El periodista que inventó el crucigrama
Hace ya más de un siglo que el periodista Arthur Wynne inventó las palabras cruzadas en el diario New York World
TARDE UNA tarde de verano, ya cayendo la noche, entendió que las palabras al juntarse perdían el sentido. Lo había intuido por una serie de asociaciones cochambrosas: pensó en los sentidos porque el jazmín de ese jardín se los meneaba todos a partir de uno solo, pensó en lo poco que duraría ese olor en sus sentidos, en lo poco que duraría ese olor, en lo poco que él mismo duraría, en el sentido de la vida, cómo no, y sintió, resentido, el sinsentido. En su desasosiego revisó sus palabras y lo inquietó, por un momento, aquella confusión: perder el sentido o perder el sentido. Y enseguida se dijo que era una muestra despiadada de eso que hacen las palabras al juntarse, del mal que se hacen entre sí, de cómo se confunden cuando se relacionan. Fue entonces cuando resolvió, de golpe y para siempre, que de a una.

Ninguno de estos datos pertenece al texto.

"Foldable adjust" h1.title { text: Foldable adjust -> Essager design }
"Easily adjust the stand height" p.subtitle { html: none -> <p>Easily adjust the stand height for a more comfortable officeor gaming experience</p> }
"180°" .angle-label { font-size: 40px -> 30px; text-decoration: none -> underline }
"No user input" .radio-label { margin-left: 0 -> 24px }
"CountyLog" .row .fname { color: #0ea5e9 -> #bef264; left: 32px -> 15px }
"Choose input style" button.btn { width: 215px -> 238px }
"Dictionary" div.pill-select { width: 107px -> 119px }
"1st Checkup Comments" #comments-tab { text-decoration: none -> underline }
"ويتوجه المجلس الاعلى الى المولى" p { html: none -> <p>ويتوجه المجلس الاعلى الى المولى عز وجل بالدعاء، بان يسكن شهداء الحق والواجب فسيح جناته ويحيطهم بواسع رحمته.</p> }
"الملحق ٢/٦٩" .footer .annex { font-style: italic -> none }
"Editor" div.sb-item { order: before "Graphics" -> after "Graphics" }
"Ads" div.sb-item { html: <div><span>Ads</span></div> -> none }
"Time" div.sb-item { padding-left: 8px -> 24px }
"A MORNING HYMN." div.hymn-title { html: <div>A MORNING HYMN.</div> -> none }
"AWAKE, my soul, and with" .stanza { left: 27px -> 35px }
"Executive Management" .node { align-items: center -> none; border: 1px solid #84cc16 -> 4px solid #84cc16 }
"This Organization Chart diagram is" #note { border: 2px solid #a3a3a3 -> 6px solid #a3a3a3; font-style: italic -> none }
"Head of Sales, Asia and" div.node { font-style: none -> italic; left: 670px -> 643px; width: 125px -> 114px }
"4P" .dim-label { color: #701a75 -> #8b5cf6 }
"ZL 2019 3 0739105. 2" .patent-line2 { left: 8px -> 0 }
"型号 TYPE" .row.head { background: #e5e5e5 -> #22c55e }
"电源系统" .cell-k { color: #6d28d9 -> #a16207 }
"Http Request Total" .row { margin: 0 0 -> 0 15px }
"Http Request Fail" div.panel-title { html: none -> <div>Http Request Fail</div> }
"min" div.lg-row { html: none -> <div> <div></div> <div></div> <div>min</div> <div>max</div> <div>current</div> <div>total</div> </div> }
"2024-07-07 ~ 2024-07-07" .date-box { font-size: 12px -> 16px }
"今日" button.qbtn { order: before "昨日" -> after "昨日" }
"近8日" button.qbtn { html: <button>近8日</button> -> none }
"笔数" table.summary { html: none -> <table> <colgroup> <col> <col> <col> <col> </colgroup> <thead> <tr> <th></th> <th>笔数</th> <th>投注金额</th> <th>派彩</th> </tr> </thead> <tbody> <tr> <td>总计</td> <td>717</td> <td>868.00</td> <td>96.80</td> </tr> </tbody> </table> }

Fue una iluminación, caía la noche. Decidió no decidir enseguida; sabía que, cuando lo hacía, erraba más. A la mañana siguiente, con el primer café, entendió que ya nunca intentaría un soneto, sus pequeños relatos, su novela imposible; dedicaría sus años a la única forma en que el sentido de las palabras vale solo, no en la combinación, por sí mismo, no en su interacción. 23: horizontal, siete letras, “Desviarse de la norma”; 11: vertical, cinco: “Regate con el cuerpo”.
Son modernos: hubo intentonas previas, pero el primer crucigrama digno de ese nombre —¡ese nombre!— fue publicado en 1913 en el New York World por un periodista de Liverpool, Arthur Wynne, que lo llamó un “word-cross puzzle” —un rompecabezas de cruce de palabras. En pocos años casi todos los diarios incluían sus palabras cruzadas y se lanzaron revistas y libros especializados. Solo se oponía The New York Times, que decía, en 1924, que la locura era transitoria y se olvidaría en unos meses. Su crucigrama —que empezó a publicar en 1942— sigue siendo una de sus grandes atracciones. Sus defensores más vergonzantes dicen que es una forma de refrescar conocimientos y agilizar la mente; otros más honestos aceptan que es el modo en que les gusta usar el tiempo que no usan. Pero él fue más allá: entendió que era la única forma de respetar realmente a las palabras.
Al principio no sabía cómo hacerlos. Parece fácil, como todo lo que vemos ya hecho. Era, en realidad, una trampa cerrándose: te armabas un esquema de cruces y empezabas a llenarlo con palabras y a definirlas al costado, pero el esquema se iba atiborrando y los espacios quedaban determinados por las palabras ya incluidas. Era, pensaba, una metáfora mala de la vida: pasar de aquellos años iniciales en que todo parece más o menos posible a estos en que el camino se te estrecha, acepta cada vez menos variantes, menos invención. Aprendió a apreciarlo: la estrechez se convirtió en su mejor afrodisiaco, y su vida y sus crucigramas se hicieron más y más complejos a fuerza de parecer más y más simples.
Era un baño de humildad, pero, al mismo tiempo, lo embargaba el orgullo. Compadecía a esos torpes que necesitan, para usar las palabras, combinarlas, aprovecharse de sus confusiones: seres pequeños, incapaces. Y un día se dio cuenta además de que su decisión había estado de acuerdo con la época: que la aversión por cualquier combinatoria estaba en muchas de sus marcas culturales. Que la gran mayoría no combinaba porque no sabía cómo; que él y unos pocos hacían por elección lo que los otros hacen por carencia. Sintió, modesto, un sobresalto de jactancia —y decidió incluir, en uno de sus crucigramas, la palabra “vanidad”. Estaba, como todas, sola: orgullosa, desafiantemente sola, sin ninguna que la modificara.
(Hace unos días murió el crucigramista de este diario. Yo intenté imaginar cómo sería serlo; por supuesto, no conseguí llegar a nada).